First, with big decisions, there is little immediate feedback about how well you chose. Bet on red at the roulette table, and you find out how you did in less than a minute. Take a test, and you get the results within a week. But decide to move to a new home, stay with your partner after all, put your kids in private school, take that new job - it may be years before you know whether you made the right choice.

Second, as soon as you decide, you're immediately strapped with two negatives - you're forced to assume all the costs associated with the option you've chosen, and you say good-bye to all the benefits of the options you didn't take: You miss your old home. You have to get used to your partner's bad habits all over again. You have to pay the private school bill. You get wistful at your old job's going-away party.

No wonder so many decisive acts carry with them a bit of buyer's remorse. No wonder, even after deciding what to do, we can be thrown right back into doubt. And no wonder we try to get over the two negatives by trivializing them: The old house was a dump. The new one is perfect.

I have argued that, as a rule, after you've made a tough decision, it's best to muster your powers of persuasion to convince all involved - especially yourself - that you made the right choice.

When deciding, be doubtful, but once you've decided, spin your decision as the clear and obvious choice. That's what I call the Spin Doctor's Hippocratic Oath.

Convincing yourself that you made the right choice helps you move forward with conviction. Conviction can serve as a self-fulfilling prophecy, actually increasing the likelihood that your choice will pay off.

Moreover, it sets you up for an easy landing if your choice flops. When things don't work out, there's no better consolation than knowing you made a thorough effort. It frees you from regret. It enables you to make your next choices with a clear mind.

Still, there's a risk of overdoing the Spin Doctor's Hippocratic Oath. Some people are so good at convincing themselves they bet well that they forget it was only a bet. They erase all memory of doubt as they move forward. In the process, they burn the best bridge back to reasoned reassessment.

Weighing the pros and cons of options A and B is an investment in research. If, after you've chosen A, you discard your list of reasons for B and against A, you're throwing away valuable research. Those lists are your best source of guidance about when to reassess and what's most likely to be worth reassessing.

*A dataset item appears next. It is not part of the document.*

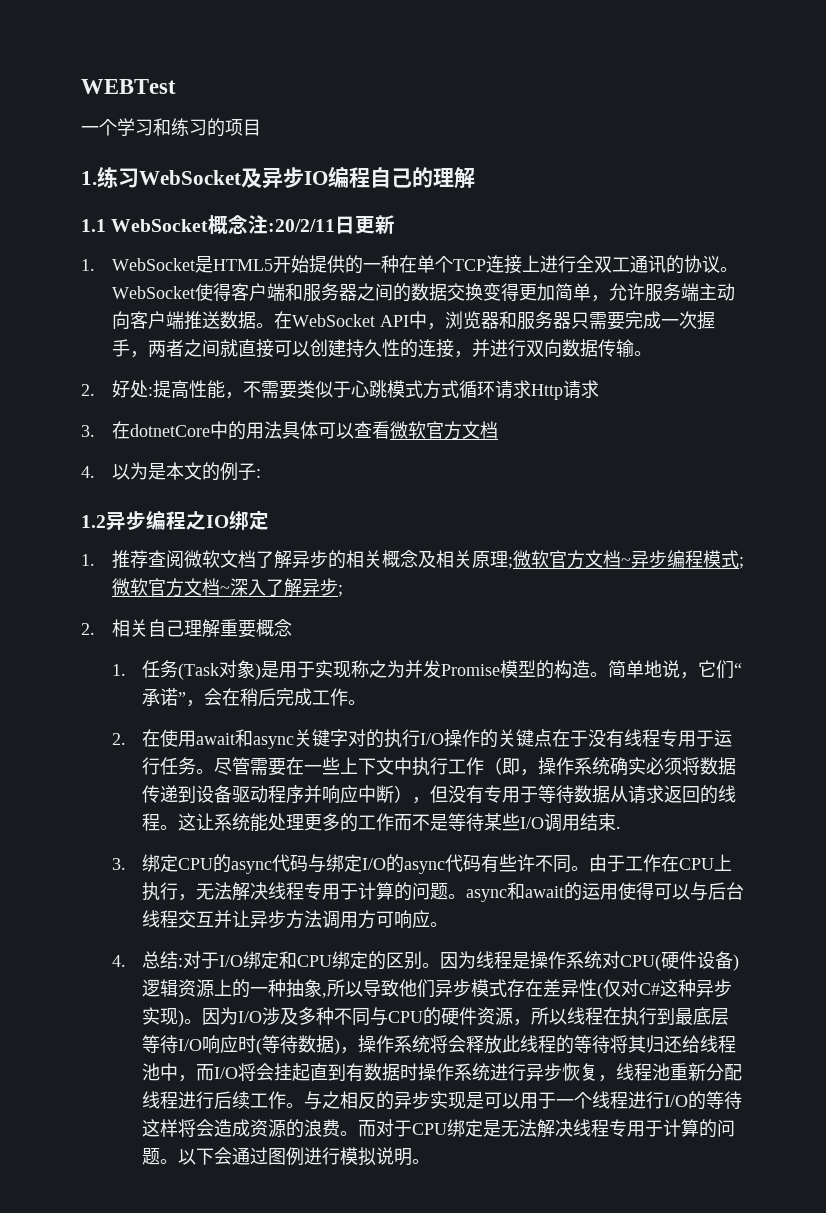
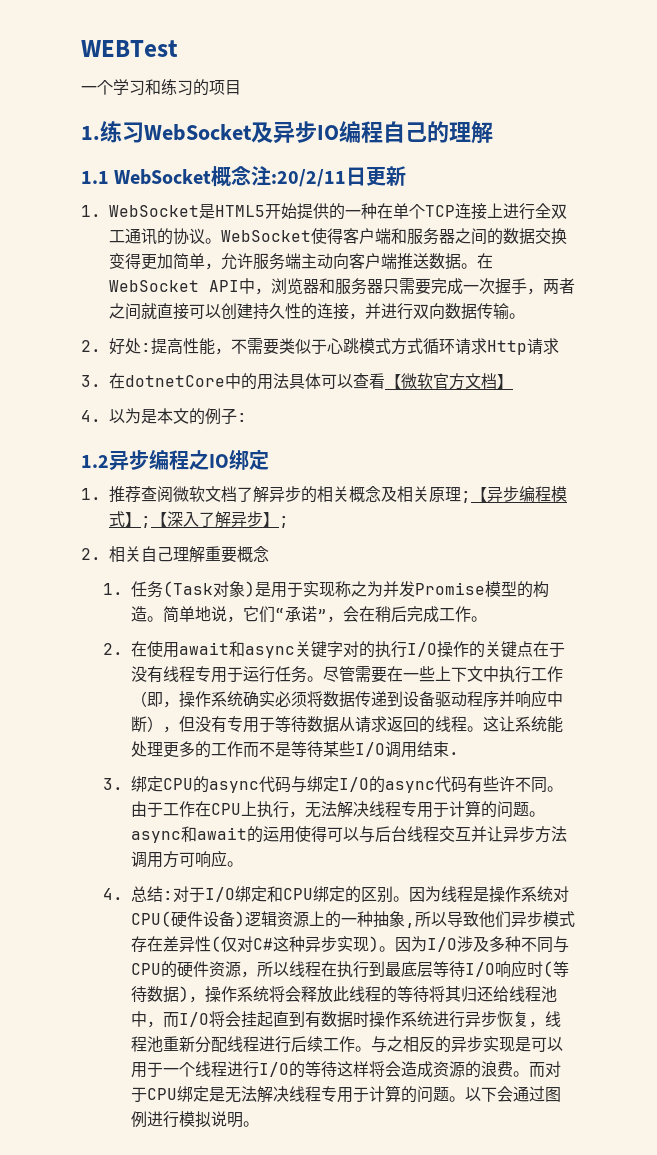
- 3.在dotnetCore中的用法具体可以查看微软官方文档
+ 3.在dotnetCore中的用法具体可以查看【微软官方文档】
- 1.推荐查阅微软文档了解异步的相关概念及相关原理;微软官方文档~异步编程模式;微软官方文档~深入了解异步;
+ 1.推荐查阅微软文档了解异步的相关概念及相关原理;【异步编程模式】;【深入了解异步】;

Doubt is like the smoke alarm that wakes you if your bet is about to go up in flames. If your alarm is too sensitive, your focus is dissipated by the distraction of constant reassessment. That's why you should spin your bet as a good one. But you don't want to disconnect the smoke alarm. Rather, you want to calibrate it well.

Really, the question is what kind of residual doubt to harbor after you've placed your bet. You don't want to harbor a juggernaut of a battleship, massive and unstoppable as it crashes through your convictions. Nor do you want to harbor a submarine that surfaces every time you are reminded of the negatives your choice entailed.

All you really want to harbor is a wee dinghy of doubt, a little 1 percent reserve of doubt, a lifeboat for the rockiest seas.

Harboring a dinghy of doubt gives you a bet marker, a little reminder that you did investigate before betting. This reminder prevents discouraging news from throwing you into a free fall of self doubt. Instead of saying, "Uh-oh, how did I stumble into this mess? I must not have been paying attention," you'll say, "Oh, yeah, I knew there might be news like this."

So, here's a refinement to the Spin Doctor's Hippocratic Oath: Once you've made your decision, spin your choices so you end up 99 percent confident and 1 percent doubtful. Tuck all your doubts into the little one percent dinghy. When discouraging news strikes, go visit your dinghy where you've docked it. Rifling through the stuff you tucked into it, you'll likely find representatives of the very doubts that are triggered by the discouraging news. Pick them up, look at them again, tuck them back into the dinghy, and return to your convictions confident that if and when the time comes for a full-scale reassessment, you already have a safe and tidy inventory of useful doubts on deck.